Fueled by a potential national cohort of more than a million Americans volunteering their health data, the Obama administration’s Precision Medicine Initiative is pioneering a new model of research with patients not passive bystanders but at the center of the effort.
So argues Claudia Williams, senior health and health IT advisor in the Office of the U.S. Chief Technology Officer.
According to Williams, the Precision Medicine Initiative will include a much broader spectrum of health data than what is traditionally found in research studies, including self-reported data and a “much deeper examination of mHealth data and how to integrate it with other datasets for a much fuller picture of every participant.”
She also cites the widespread adoption of electronic health records by providers as a major force driving the availability of digital data across the healthcare ecosystem.

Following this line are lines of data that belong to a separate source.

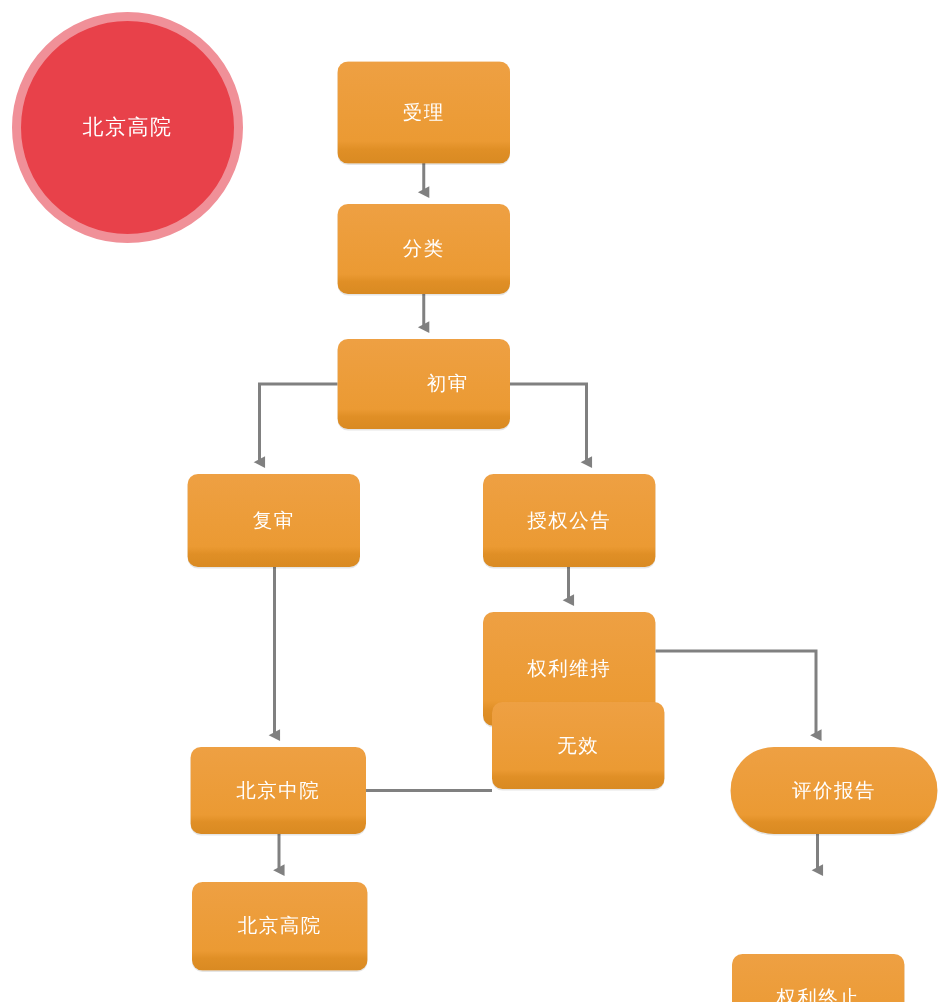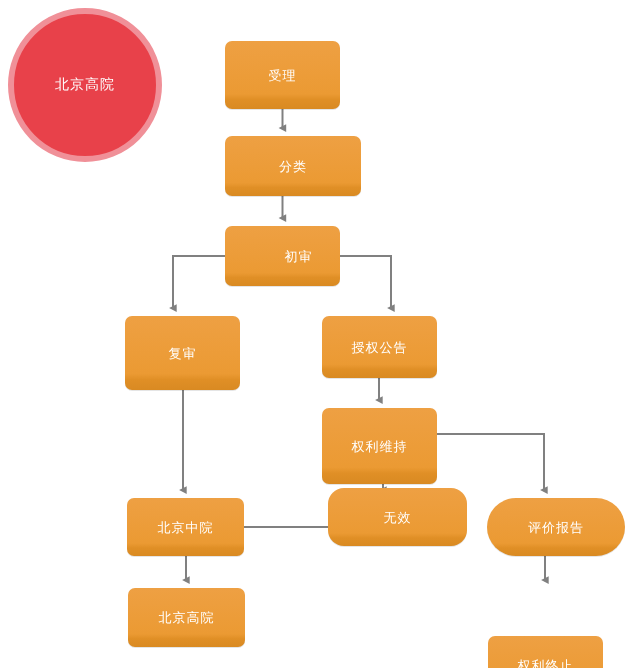--- a/index.html
+++ b/index.html
@@ -96,45 +96,45 @@
   </svg>
 
   <div class="circle-node" style="left:8px; top:8px; width:154px; height:154px;">
     <span>北京高院</span>
   </div>
 
   <div class="node" style="left:225px; top:41px; width:115px; height:68px;">
     <span>受理</span>
   </div>
 
-  <div class="node" style="left:225px; top:136px; width:136px; height:60px;">
+  <div class="node" style="left:225px; top:136px; width:115px; height:60px;">
     <span>分类</span>
   </div>
 
   <div class="node" style="left:225px; top:226px; width:115px; height:60px;padding-left:32px;">
     <span>初审</span>
   </div>
 
-  <div class="node" style="left:125px; top:316px; width:115px; height:74px;">
+  <div class="node" style="left:125px; top:316px; width:115px; height:62px;">
     <span>复审</span>
   </div>
 
   <div class="node" style="left:322px; top:316px; width:115px; height:62px;">
     <span>授权公告</span>
   </div>
 
   <div class="node" style="left:322px; top:408px; width:115px; height:76px;">
     <span>权利维持</span>
   </div>
 
   <div class="node" style="left:127px; top:498px; width:117px; height:58px;text-align:center;">
     <span>北京中院</span>
   </div>
 
-  <div class="node" style="left:328px; top:488px; width:139px; height:58px;border-radius:16px;">
+  <div class="node" style="left:328px; top:468px; width:115px; height:58px;">
     <span>无效</span>
   </div>
 
   <div class="node" style="left:487px; top:498px; width:138px; height:58px;border-radius:29px;">
     <span>评价报告</span>
   </div>
 
   <div class="node" style="left:128px; top:588px; width:117px; height:59px;">
     <span>北京高院</span>
   </div>

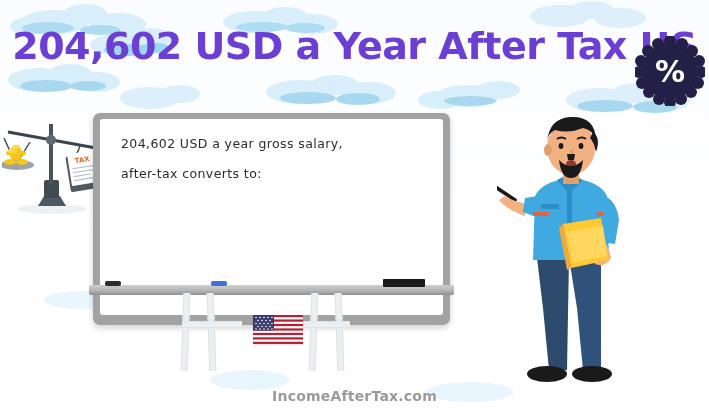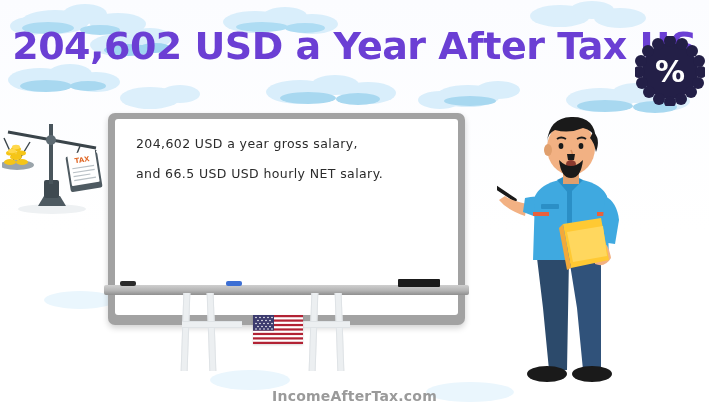--- a/index.html
+++ b/index.html
@@ -59,21 +59,21 @@
     justify-content: center;
     font-family: "DejaVu Sans", sans-serif;
     font-weight: bold;
     font-size: 30px;
     color: #ffffff;
   }
 
   
   .board-wrap {
     position: absolute;
-    left: 108px;
+    left: 93px;
     top: 113px;
     width: 357px;
     height: 212px;
   }
   .board-frame {
     position: absolute;
     inset: 0;
     background: #a2a2a2;
     border-radius: 7px;
     box-shadow: 0 3px 6px rgba(0,0,0,0.18);
@@ -333,21 +333,21 @@
         <line x1="71" y1="71" x2="93" y2="71"></line>
       </g>
     </g>
   </svg>
 
   <div class="board-wrap">
     <div class="board-frame"></div>
     <div class="board-face"></div>
     <div class="board-text">
       <div>204,602 USD a year gross salary,</div>
-      <div>and 66.5 USD USD hourly NET salary.</div>
+      <div>after-tax converts to:</div>
     </div>
     <div class="board-tray"></div>
     <div class="marker" style="left:12px; top:168px; width:16px; background:#2b2b2b;"></div>
     <div class="marker" style="left:118px; top:168px; width:16px; background:#3d6fd4;"></div>
     <div class="marker" style="left:290px; top:166px; width:42px; height:8px; background:#1b1b1b; border-radius:1px;"></div>
   </div>
 
   <div class="legs">
     <div class="leg" style="left:90px; top:0; height:78px; transform:skewX(-2deg);"></div>
     <div class="leg" style="left:116px; top:0; height:78px; transform:skewX(2deg);"></div>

“More than just engaging a million individuals to contribute their data and be partners in this effort, the goal is to create a new, much more open data platform that will be broadly available to a very wide range of researchers including—we hope—patients who might be interested in finding other patients like themselves,” she told an audience on Monday at the inaugural HIMSS Connected Health Conference in Washington, D.C.
The White House on November 9 released privacy and trust principles for the Precision Medicine Initiative, developed by experts from within and outside of government, to serve as a foundation for protecting participant privacy and building trust in activities within PMI. In particular, one of the principles outlined in the document is to empower participants through access to information, which Williams sees as an important incentive for their participation in the initiative.
“PMI should enable participants’ access to the medical information they contribute to PMI in consumer-friendly and innovative ways,” states the document. “This could include sharing aggregate research data, research findings, information about ongoing research studies, as well as data collected about participants.”
Williams says participants will be able to receive copies of their own information. “This seems pretty obvious: if you’re involved in a study, shouldn’t you be able to get your data back?” she asks. “For those of you who have been involved in research, Research Information Boards have often seen this as an ethically gray area in which getting information back is not considered a benefit so much as a risk. But, as we’ve seen from the very broad data access rights within HIPAA, generally speaking people are pretty wise with their data—besides that, it’s their right to have it.”
Patient rights under HIPAA to access their own health data and to make it available to whom they want is vital to the Precision Medicine Initiative, according to Williams. “We think of HIPAA often as a block to information sharing,” she said. “But, one of the most important things to remember is that patients can do whatever the heck they want with their own data. Those are all rights very clearly spelled out within HIPAA.”